- [Provided material]:
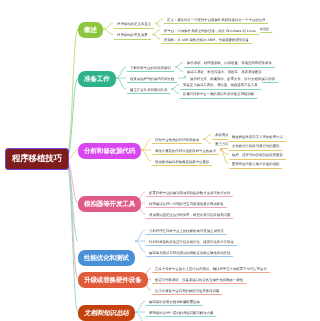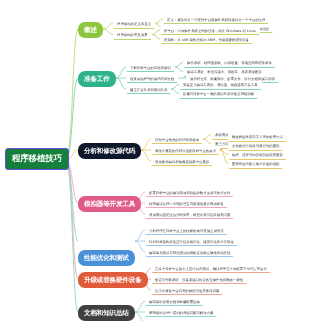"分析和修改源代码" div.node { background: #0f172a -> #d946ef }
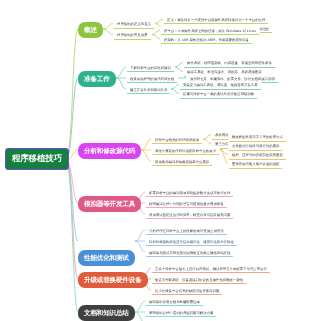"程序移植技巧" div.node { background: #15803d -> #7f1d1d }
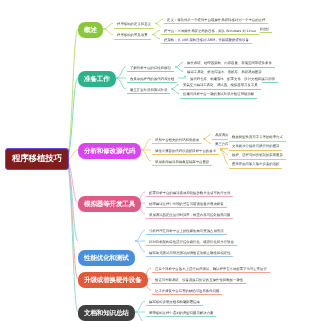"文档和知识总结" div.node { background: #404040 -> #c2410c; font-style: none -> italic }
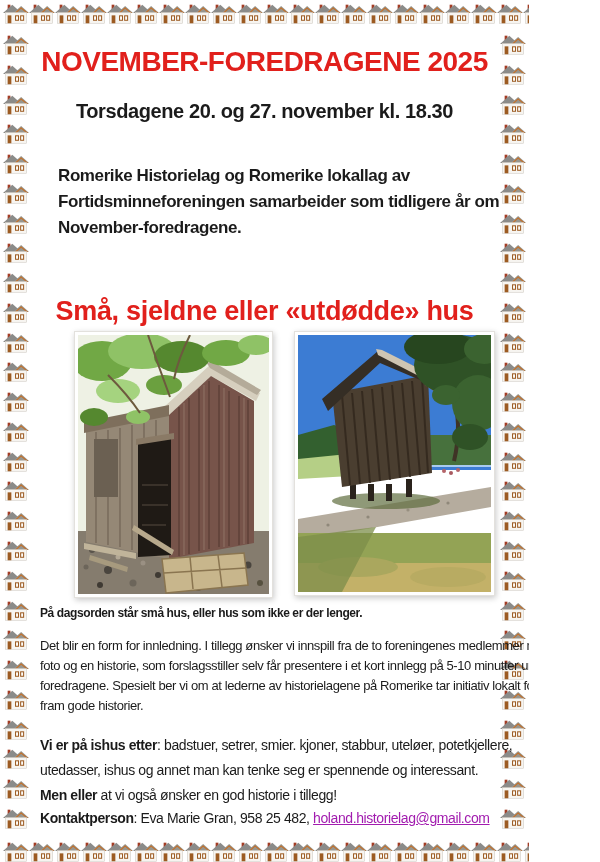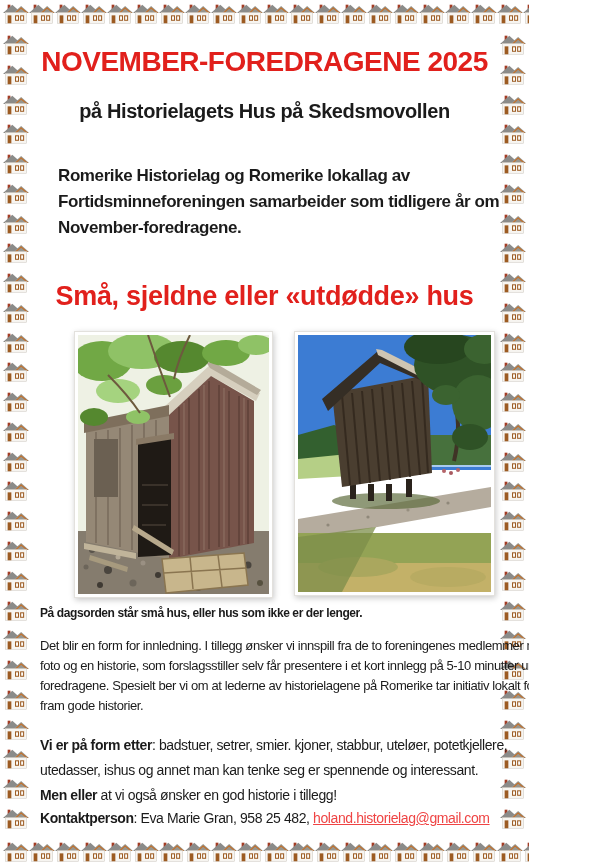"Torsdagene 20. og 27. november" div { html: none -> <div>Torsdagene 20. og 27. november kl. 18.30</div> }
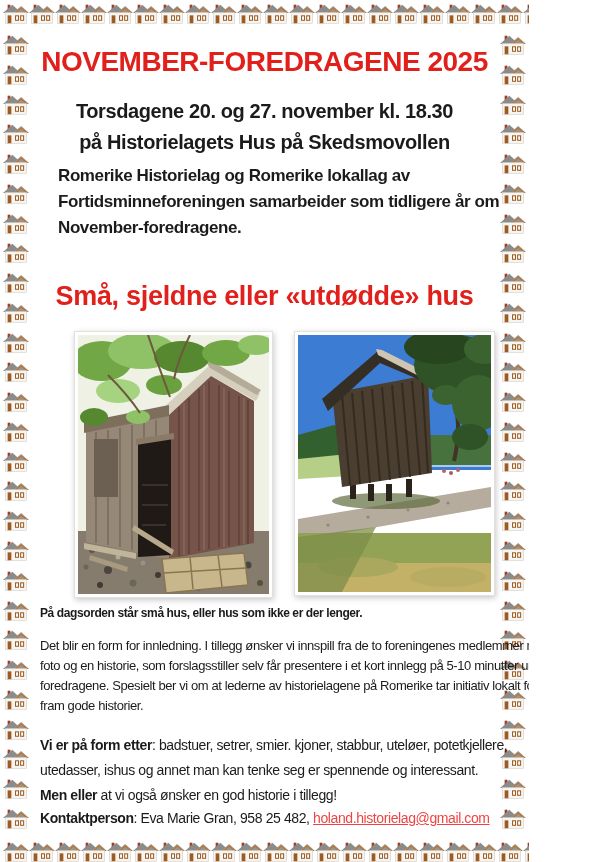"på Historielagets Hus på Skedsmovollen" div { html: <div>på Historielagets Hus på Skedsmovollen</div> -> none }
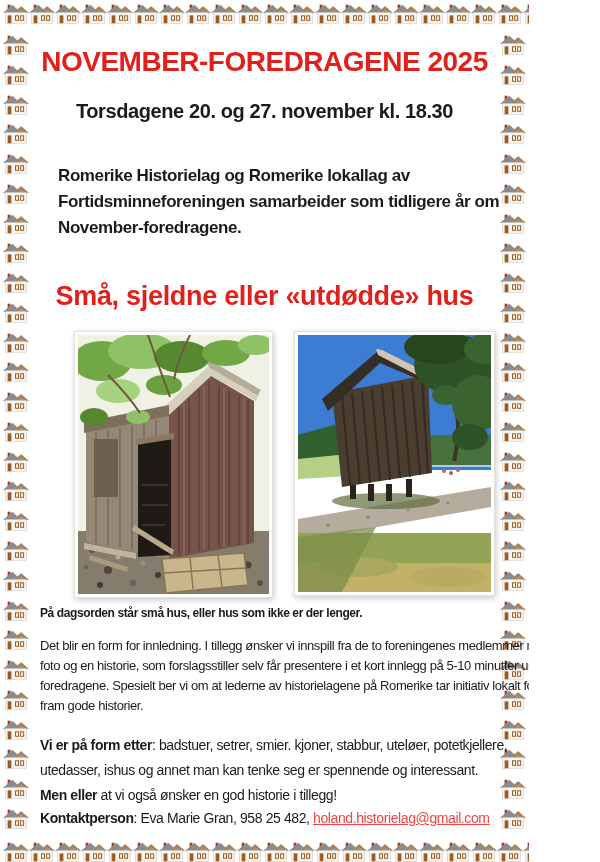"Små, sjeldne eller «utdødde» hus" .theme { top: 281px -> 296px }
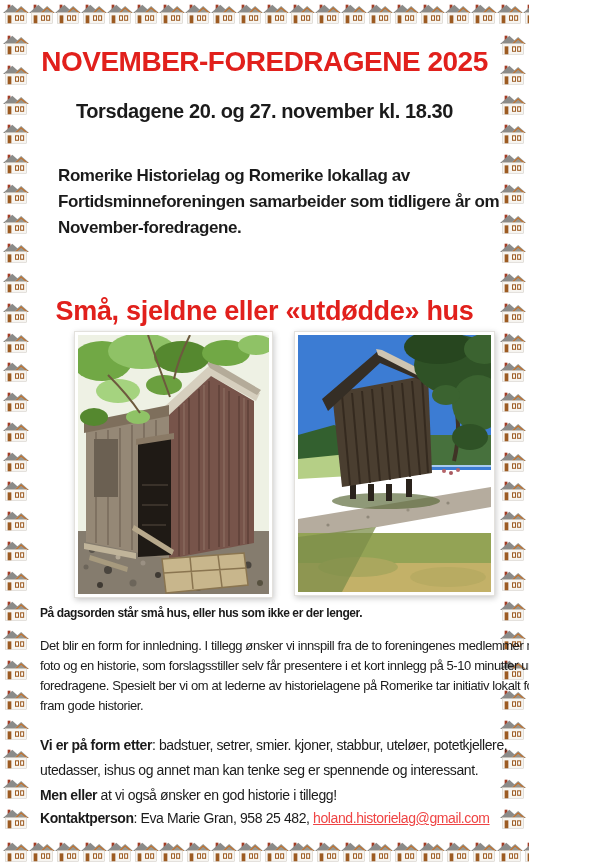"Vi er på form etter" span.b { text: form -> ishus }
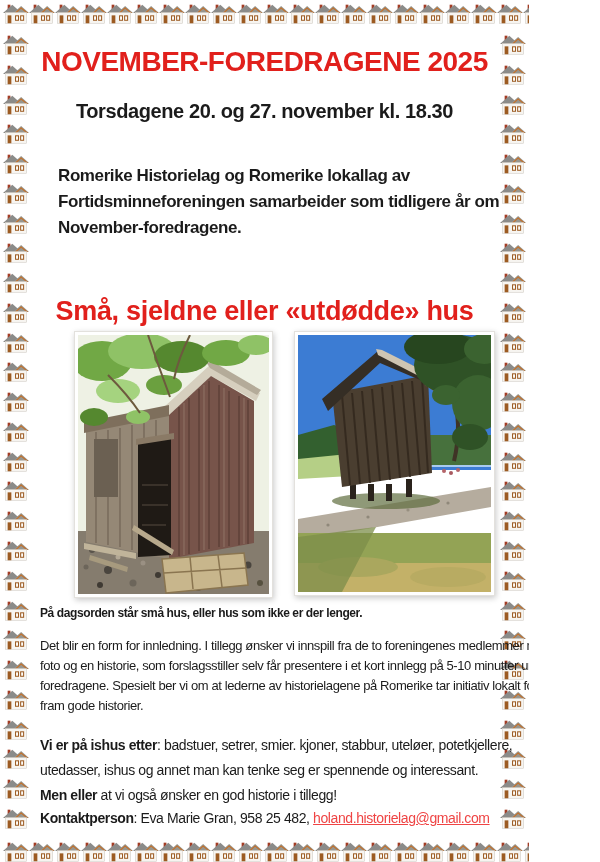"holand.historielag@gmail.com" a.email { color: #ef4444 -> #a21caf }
---
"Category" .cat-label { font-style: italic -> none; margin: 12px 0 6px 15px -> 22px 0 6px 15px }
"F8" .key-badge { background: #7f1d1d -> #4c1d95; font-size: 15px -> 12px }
* * *
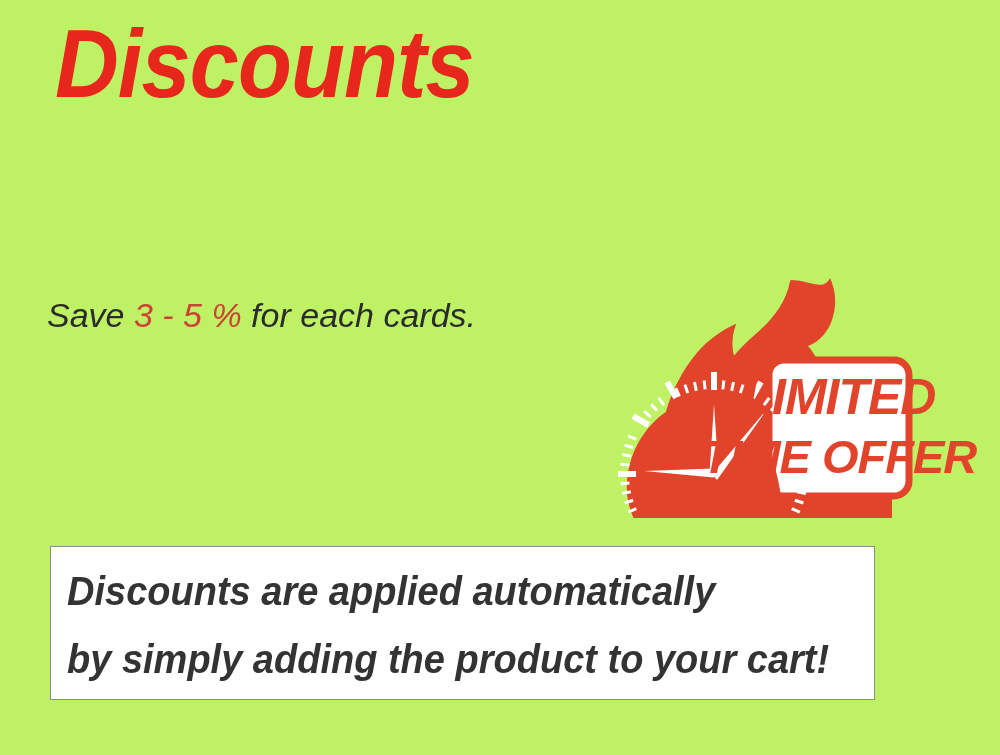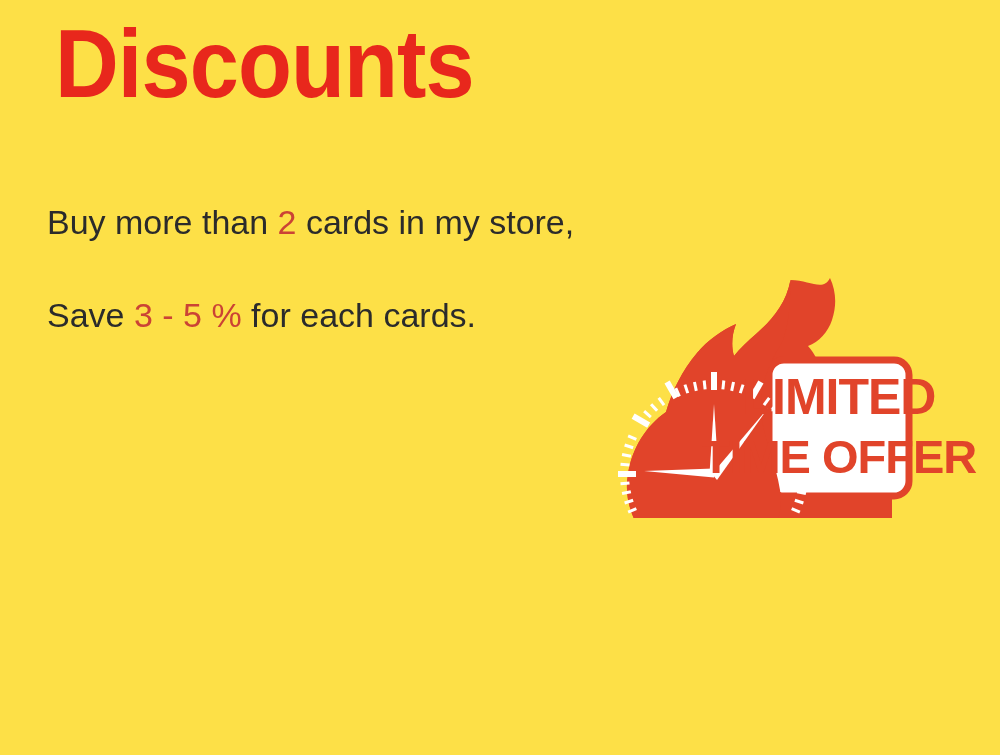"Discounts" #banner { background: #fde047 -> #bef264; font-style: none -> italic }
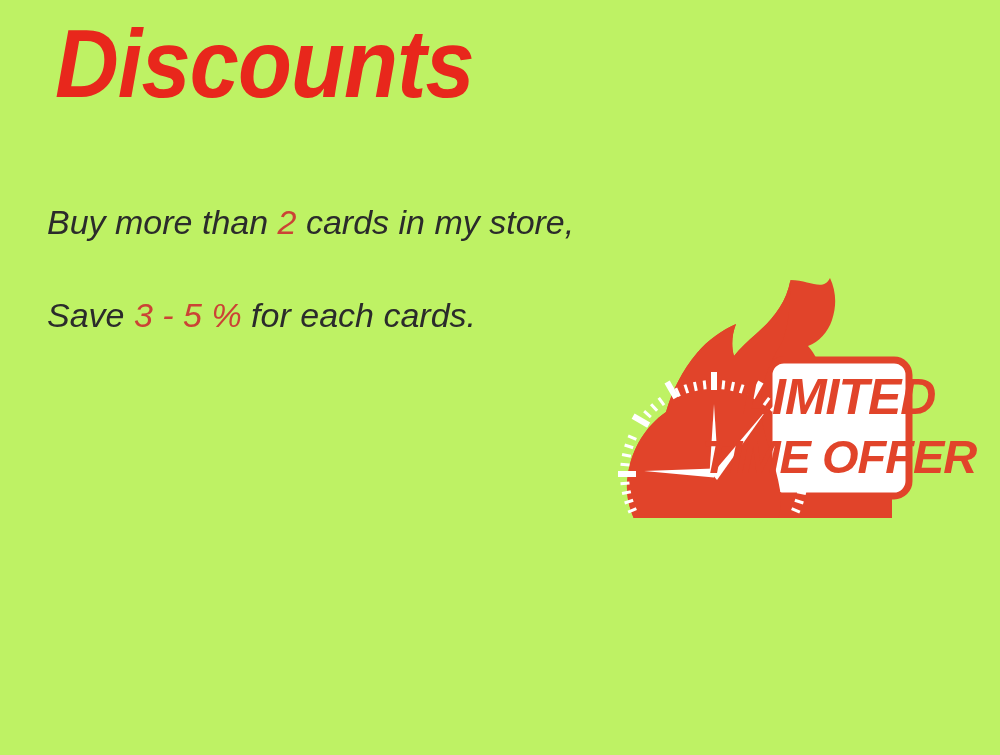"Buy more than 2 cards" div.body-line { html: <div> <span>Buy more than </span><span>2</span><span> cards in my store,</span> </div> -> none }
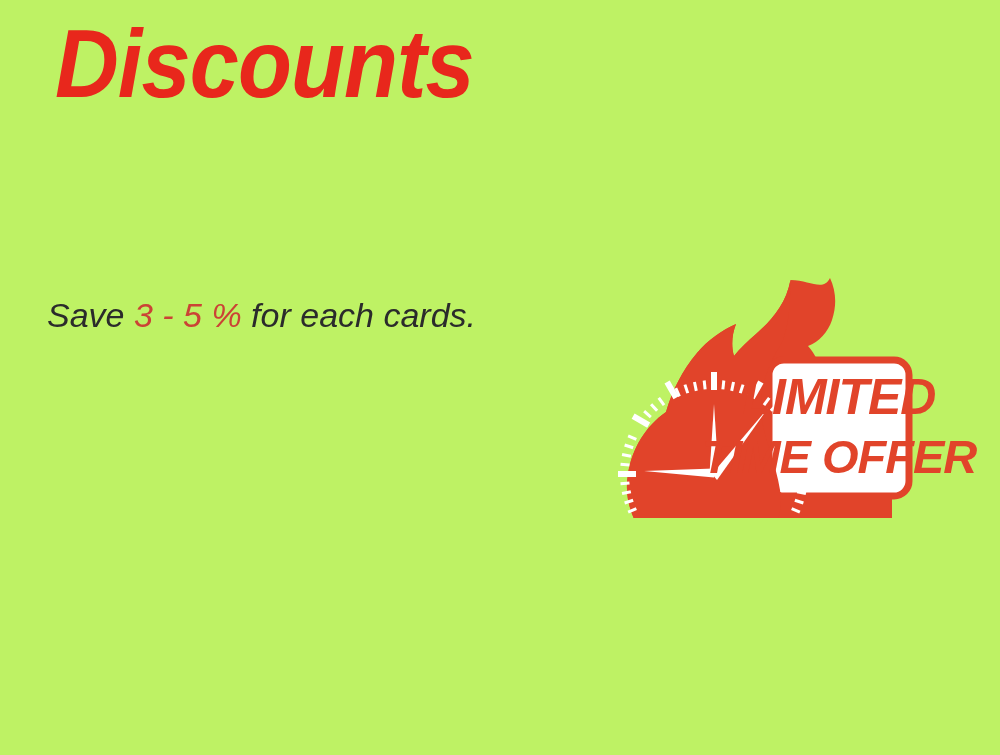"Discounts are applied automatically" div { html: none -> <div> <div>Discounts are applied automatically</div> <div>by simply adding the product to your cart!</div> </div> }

- [Exercise brief]:
Go back to the listing above and reproduce, exactly, the stretch from the line bearing "background: #0f172a ->" through the line bearing "color: #ef4444 ->", without its pictures.

- [Your solution]:
"分析和修改源代码" div.node { background: #0f172a -> #d946ef }
"程序移植技巧" div.node { background: #15803d -> #7f1d1d }
"文档和知识总结" div.node { background: #404040 -> #c2410c; font-style: none -> italic }
"Torsdagene 20. og 27. november" div { html: none -> <div>Torsdagene 20. og 27. november kl. 18.30</div> }
"på Historielagets Hus på Skedsmovollen" div { html: <div>på Historielagets Hus på Skedsmovollen</div> -> none }
"Små, sjeldne eller «utdødde» hus" .theme { top: 281px -> 296px }
"Vi er på form etter" span.b { text: form -> ishus }
"holand.historielag@gmail.com" a.email { color: #ef4444 -> #a21caf }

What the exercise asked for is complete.